徳島県南部と高知県東部を結ぶ路線で道路と線路の両方を走る車両、DMVを運行する阿佐海岸鉄道の昨年度の決算は、赤字になったものの、DMVの運行開始で前の年度と比べ改善されました。

阿佐海岸鉄道は徳島県や高知県の沿線自治体などが出資する第3セクターの鉄道で、沿線の過疎化に伴う利用者の減少で厳しい経営が続いてきました。

昨年12月からは線路と道路の両方を走る新しい車両、DMV=デュアル・モード・ビークルが営業運行を始めて注目を集め、利用客の増加が期待されました。
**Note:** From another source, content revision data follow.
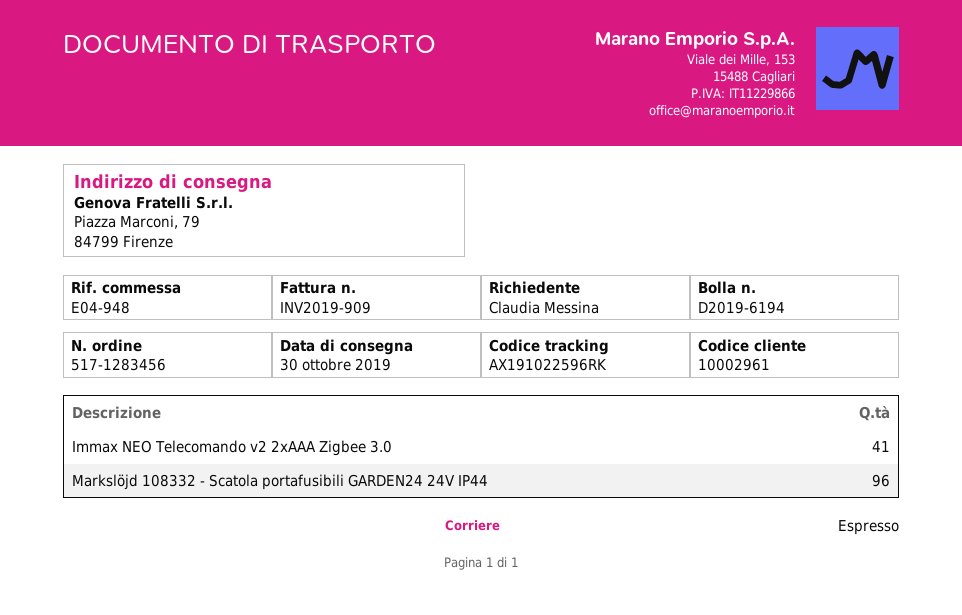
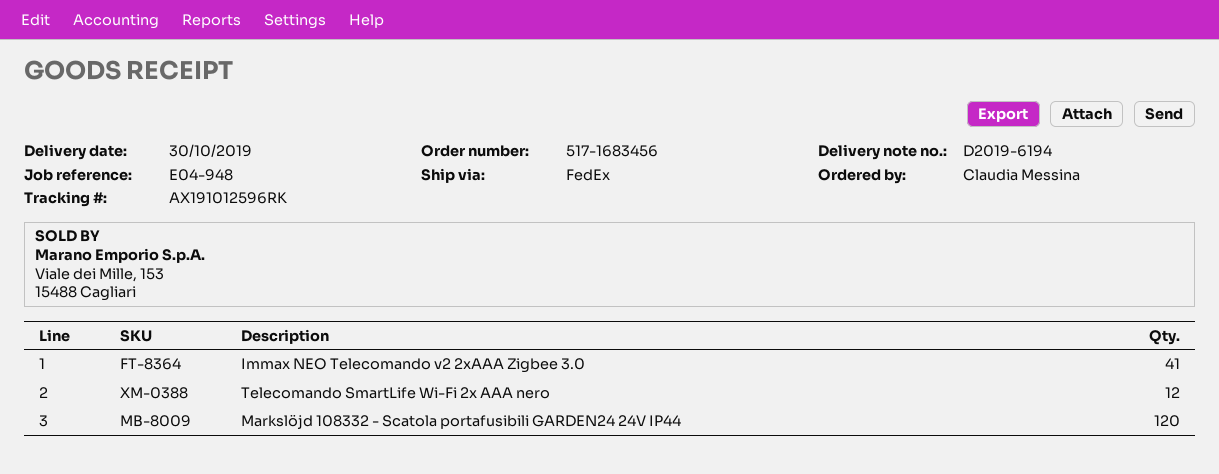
order number: 517-1283456 -> 517-1683456
shipping method: express -> FedEx
tracking number: AX191022596RK -> AX191012596RK
Markslöjd 108332 - Scatola portafusibili GARDEN24 24V IP44: 96 -> 120
Telecomando SmartLife Wi-Fi 2x AAA nero: none -> 12

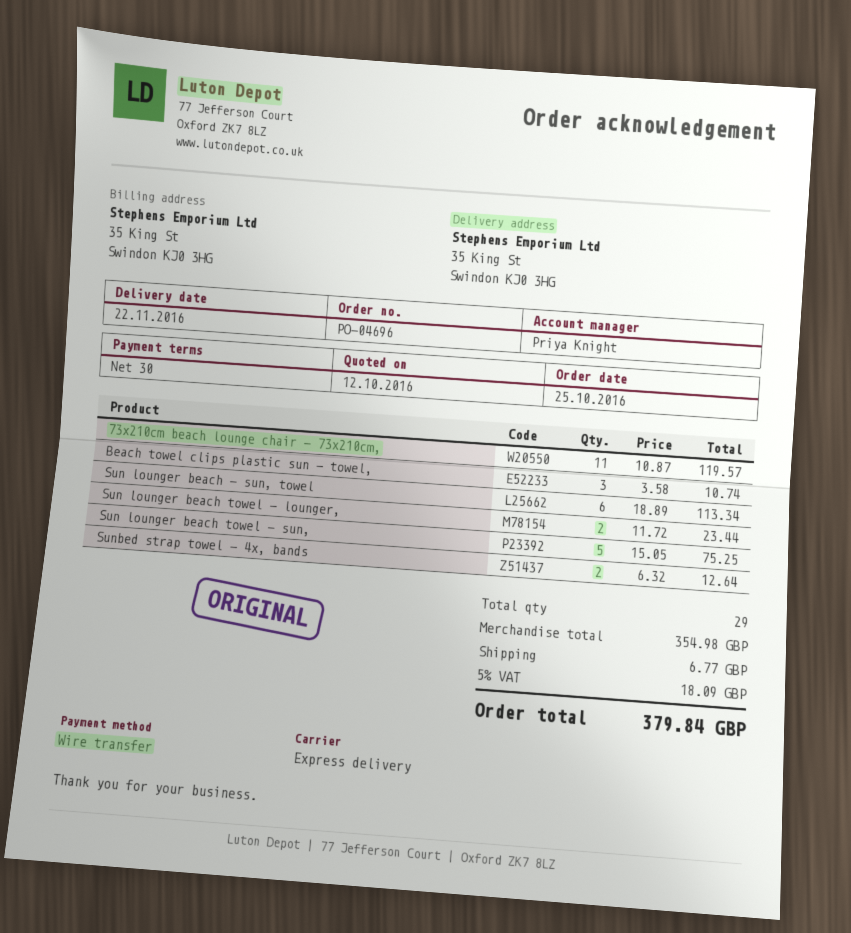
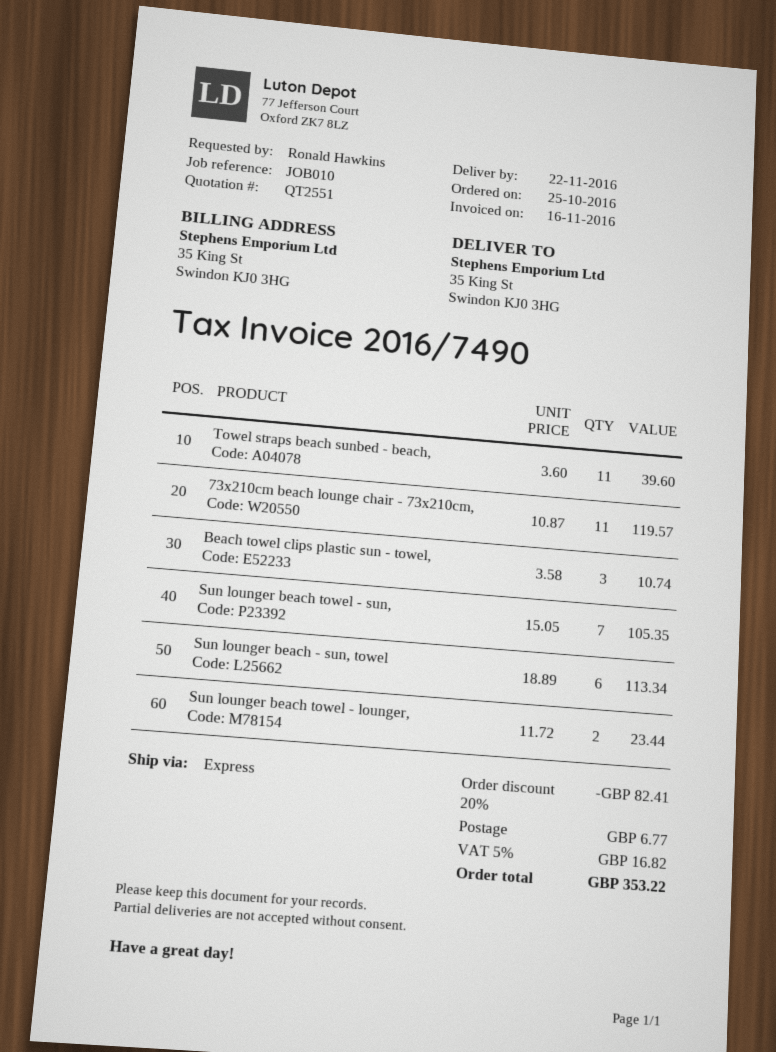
Sun lounger beach towel - sun,: 5 x 15.05 = 75.25 -> 7 x 15.05 = 105.35
Sunbed strap towel - 4x, bands: 2 x 6.32 = 12.64 -> none
Towel straps beach sunbed - beach,: none -> 11 x 3.60 = 39.60
discount: none -> 20% = 82.41
tax: 5% = 18.09 -> 5% = 16.82
total: 379.84 -> 353.22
阿佐海岸鉄道が発表した昨年度・令和3年度の決算は、売上に当たる営業収益が、DMV運行開始以降に乗客が増加し、運賃収入が増えたことなどで前の年度より73.8%改善しました。

それでも最終的な損益は8100万円余りの赤字で10%ほど改善はしましたが、平成4年の開業から30年連続の赤字となりました。

DMVの利用客は新型コロナウイルスの感染が拡大したことし1月から2月にかけて大幅に減少していましたが、感染が収まりを見せ始めた春以降は回復傾向がみられます。

阿佐海岸鉄道は「DMVの営業運行が地域の経済波及効果に最大限つながるよう、引き続き安全の確保を最優先に、収入の確保や経費の節減に取り組みたい」としています。